I tried one task head-to-head with Codex o4-mini vs Claude Code: writing documentation for a tricky area of a medium-sized codebase.

Claude Code did great and wrote pretty decent docs.

Codex didn't do well. It hallucinated a bunch of stuff that wasn't in the code, and completely misrepresented the architecture - it started talking about server backends and REST APIs in an app that doesn't have any of that.

I'm curious what went so wrong - feels like possibly an issue with loading in the right context and attending to it correctly? That seems like an area that Claude Code has really optimized for.

I have high hopes for o3 and o4-mini as models so I hope that other tests show better results! Also curious to see how Cursor etc. incorporate o3.

strangescript 3 days ago | parent | next [-]

Claude Code still feels superior. o4-mini has all sorts of issues. o3 is better but at that point, you aren't saving money so who cares.

I feel like people are sleeping on Claude Code for one reason or another. Its not cheap, but its by far the best, most consistent experience I have had.

artdigital 3 days ago | parent | next [-]

Claude Code is just way too expensive.

These days I’m using Amazon Q Pro on the CLI. Very similar experience to Claude Code minus a few batteries. But it’s capped at $20/mo and won’t set my credit card on fire.

aitchnyu 3 days ago | parent | next [-]

Is it using one of these models? https://openrouter.ai/models?q=amazon

Seems 4x costlier than my Aider+Openrouter.

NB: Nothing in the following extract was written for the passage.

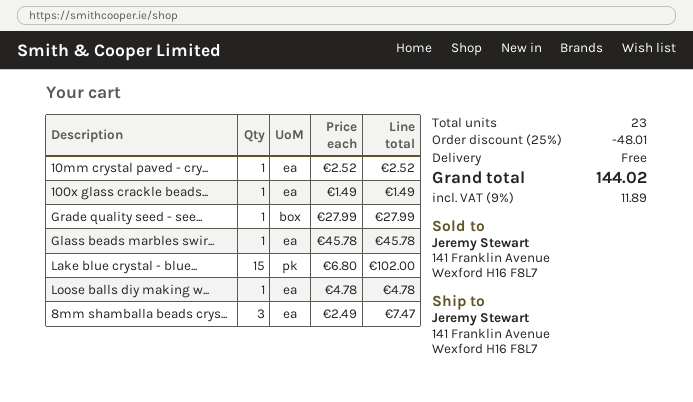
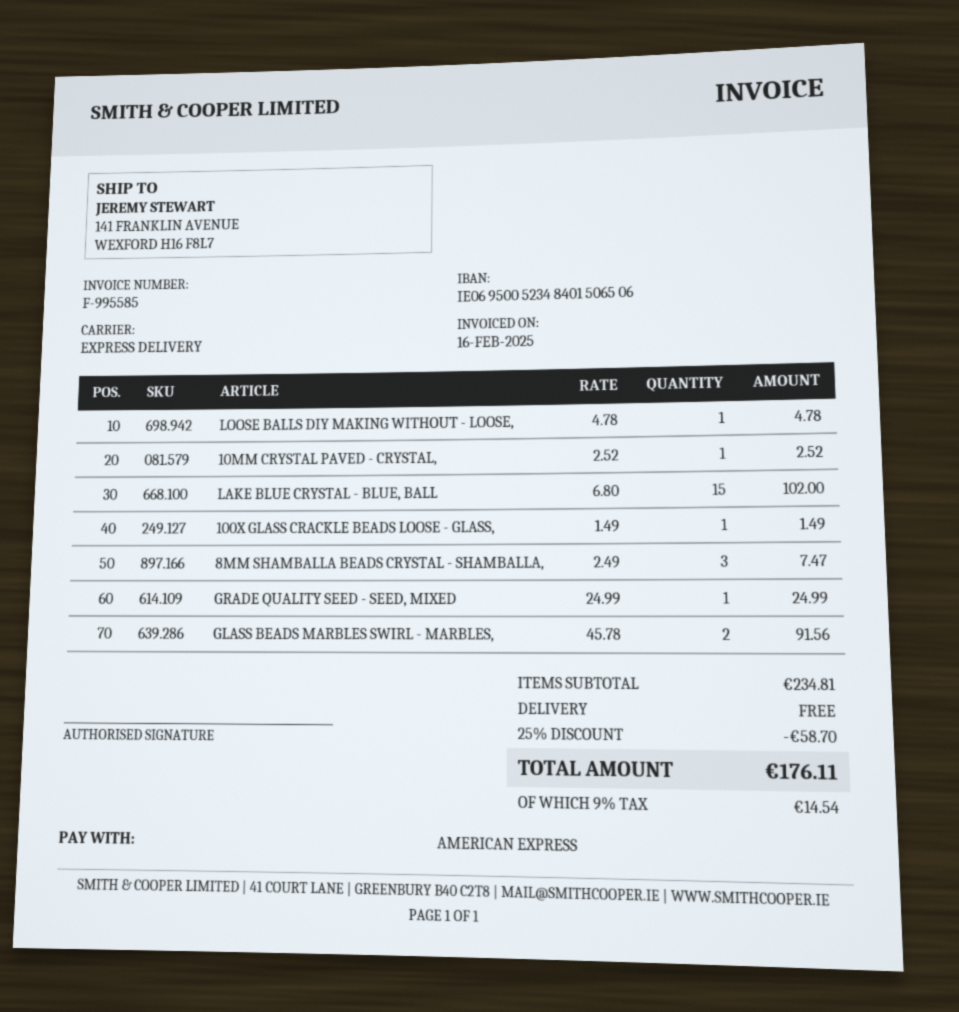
Grade quality seed - see...: 1 x 27.99 = 27.99 -> 1 x 24.99 = 24.99
Glass beads marbles swir...: 1 x 45.78 = 45.78 -> 2 x 45.78 = 91.56
discount: 25% = 48.01 -> 25% = 58.70
tax: 9% = 11.89 -> 9% = 14.54
total: 144.02 -> 176.11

Since I'm less about vibes or huge refactoring, my (first and only) bill is <5 usd with Gemini. These models will halve that.

artdigital 2 days ago | parent [-]

No, Amazon Q is using Amazon Q. You can't change the model, it's calling itself "Q" and it's capped to $20 (Q Developer Pro plan). There is also a free tier available - https://aws.amazon.com/q/developer/

It's very much a "Claude Code" in the sense that you have a "q chat" command line command that can do everything from changing files, running shell commands, reading and researching, etc. So I can say "q chat" and then tell it "read this repo and create a README" or whatever else Claude Code can do. It does everything by itself in an agentic way. (I didn't want to say like 'Aider' because the entire appeal of Claude Code is that it does everything itself, like figuring out what files to read/change)

(It's calling itself Q but from my testing it's pretty clear that it's a variant of Claude hosted through AWS which makes sense considering how much money Amazon pumped into Anthropic)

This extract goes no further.